Topics in Classicism and Literature: Literature and Political Culture among the Ancients
This course is the counterpart to “Poetry and Politics in Ancient Greece,” which I have taught at Penn for several semesters. In this course we will concentrate on “the city” and will discuss works for which there was not time in the other course. As Plato’s Republic was the heart of the other course, the heart of this one is Aristotle’s Nichomachean Ethics and the Politics, although perhaps the Aeneid is at least very near the center (the composer Berlioz thought the most important influence on him was Virgil’s Aeneid).
Modern artists hold that literature inhabits a realm unto itself for the sake of imaginative exploration of private visions. Classical writers held that literature is an imitation of humanity, how humanity is and how humanity might be. Therefore, classical art is closely connected to political culture. Literature has a music that shapes the soul, and how souls are shaped is crucial to the goals of the city.
In this course we will read great authors who thought long and deeply about the relationships among arts, politics, and ethics. In the course of our discussions, we will be touching on questions central to a liberal education: what is the definition of a human being? What is his role as a citizen? Wherein does happiness lie? What is the connection between individual happiness and the success of a city?

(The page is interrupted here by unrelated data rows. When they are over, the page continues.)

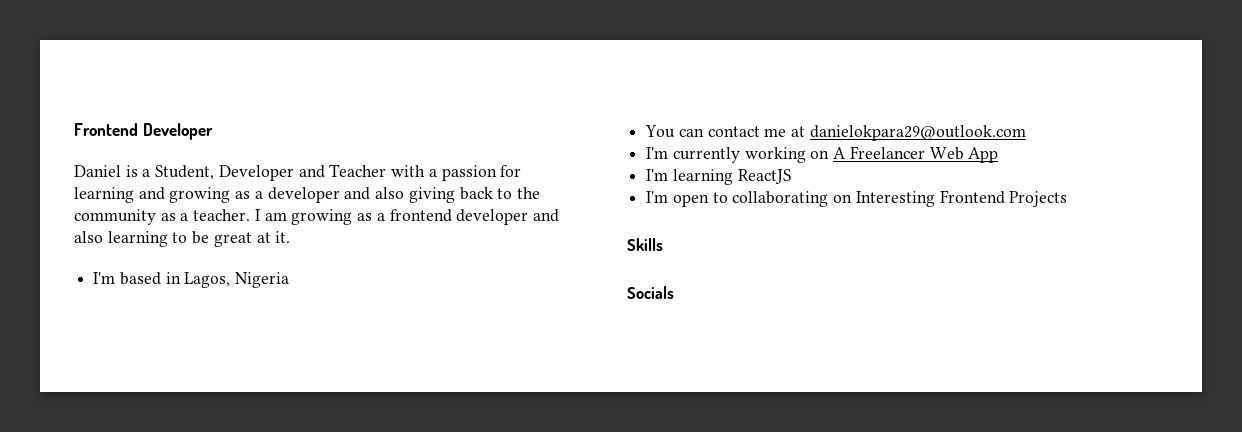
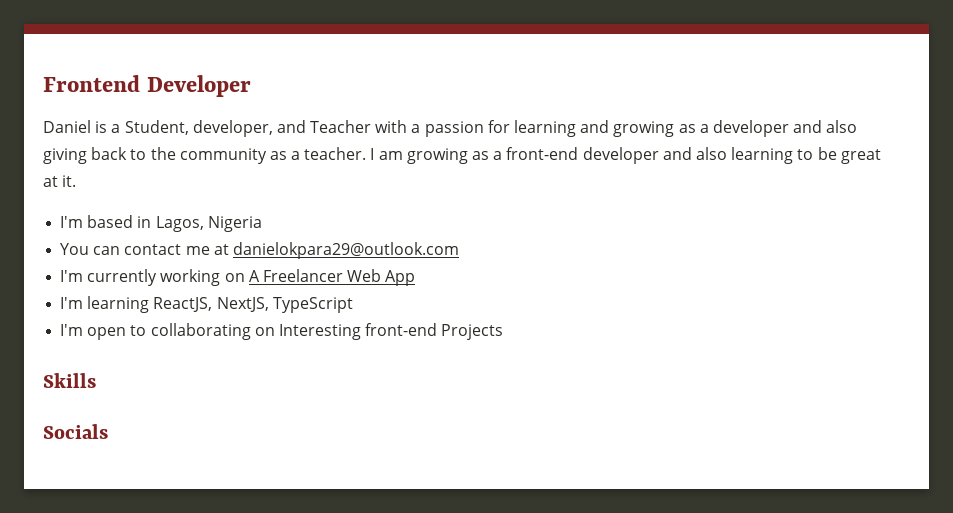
- Daniel is a Student, Developer and Teacher with a passion for learning and growing as a developer and also giving back to the community as a teacher.
+ Daniel is a Student, developer, and Teacher with a passion for learning and growing as a developer and also giving back to the community as a teacher.
- I am growing as a frontend developer and also learning to be great at it.
+ I am growing as a front-end developer and also learning to be great at it.
- I'm learning ReactJS
+ I'm learning ReactJS, NextJS, TypeScript
- I'm open to collaborating on Interesting Frontend Projects
+ I'm open to collaborating on Interesting front-end Projects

Reading: Gilgamesh, Homer's Odyssey, Sophocles’ Oedipus trilogy (Oedipus the King, Oedipus atColonus, Antigone) as well as Sophocles' Ajax, several dialogues of Plato (Euthyphro, Ion, Symposium, Gorgias, Phaedo), Aristotle’s Nicomachean Ethics and Politics, parts of Livy’s History of the Roman Republic, and Virgil’s Aeneid.
3 short papers (3 pp.) and one longer final paper (6-8 pages). Regular class participation is required. Students would do well to read the Odyssey (in the translation by Fitzgerald, please) over the summer.